Evin Yokluğunda Avluda Durabilmek (2)

“Bahçede esas diye bir şey yoktur; her şey, her yerdedir; hiçbir şeyi kaçırmamak için her yerde olmak gerekir”(1) demiş Rilke. Buradan başlayabiliriz, avluyu düşünmeye. Sırtını dayayacak, sığınacak veya dönülecek bir ev kalmadı dedik. Öyleyse ne demeye bir avludan söz açıyoruz?

Avlu, ister istemez evi çağrıştırıyor. İster yalnız içe, ister dışa açılan bir bahçe akla geliyor. Sınırları bir çitle ya da duvarla belli ya da belirsiz, ama mahallenin açıklığında, -kaçarı yok- herkesle aynı göğün altında. Nasıl bir avluda duruyoruz, buranın ismi ve cismi, kalın çizgilerle mi işaretli, bunu konuştukça ve eyledikçe anlıyoruz. Yola kalın çizgiler, ağız dolusu laf ve kızgın yüzlerle çıkmadık, doğru.

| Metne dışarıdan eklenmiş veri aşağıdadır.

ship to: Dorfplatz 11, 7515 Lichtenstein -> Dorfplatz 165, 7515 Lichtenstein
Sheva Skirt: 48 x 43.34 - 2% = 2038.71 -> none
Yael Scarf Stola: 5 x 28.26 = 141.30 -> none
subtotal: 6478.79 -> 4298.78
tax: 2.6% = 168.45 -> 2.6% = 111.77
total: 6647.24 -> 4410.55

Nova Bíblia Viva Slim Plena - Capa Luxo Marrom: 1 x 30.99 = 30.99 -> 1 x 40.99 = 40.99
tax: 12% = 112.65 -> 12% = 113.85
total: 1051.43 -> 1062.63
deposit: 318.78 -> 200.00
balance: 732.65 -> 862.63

Aksine evler, yahut evsizlikler ardında nasıl olduysa büyümüş duvarlar vardı, bunlar arasında bir açıklığı yokladık. Gerçekten vardı böyle bir “açık” üstelik mahalleler, meydanlar ve ara sokaklar arasında böyle bir açıklık, zaaf değil imkân olarak görünüyordu.

Avlu, ister istemez evi çağrıştırıyor. Çünkü hepimizin evle; yuvayla bir muhasebesi var. Birbirine açılan her mahallenin de, ya bir ev tahayyülü ya da evsizlik jargonu oldu. Bu jargon veya tahayyül ile herkes gibi karşılaşmalar, herkes kadar sorunlar da yaşadık. Ama şimdi, evi terk etmekten ya da ‘her şeye rağmen bir ev’den bahsetmiyoruz. Gömleği çıkarmaktan ya da yeniden giymekten konuşmuyoruz. Tam aksine mesele, tutulup giyilen ya da çıkarılan bir gömlek değil, bir yerde durmak, adl için dünyaya açık, dünyanın açıklığında toplanmaktır diyoruz. Herşeyden önce bir avluda toplanmışız ve birlikte eyleyebilme, bu toplanmaktan çıkacak. Varolan-varsayılan evler ve ocaklar bizi toplanıp birbirleriyle, bazen de yan komşuyla el ense çekmekten öteye götürdü mü? Ama avluda bulunup sesi, duayı bütün füruzata doğru tutmanın bir anlamı var.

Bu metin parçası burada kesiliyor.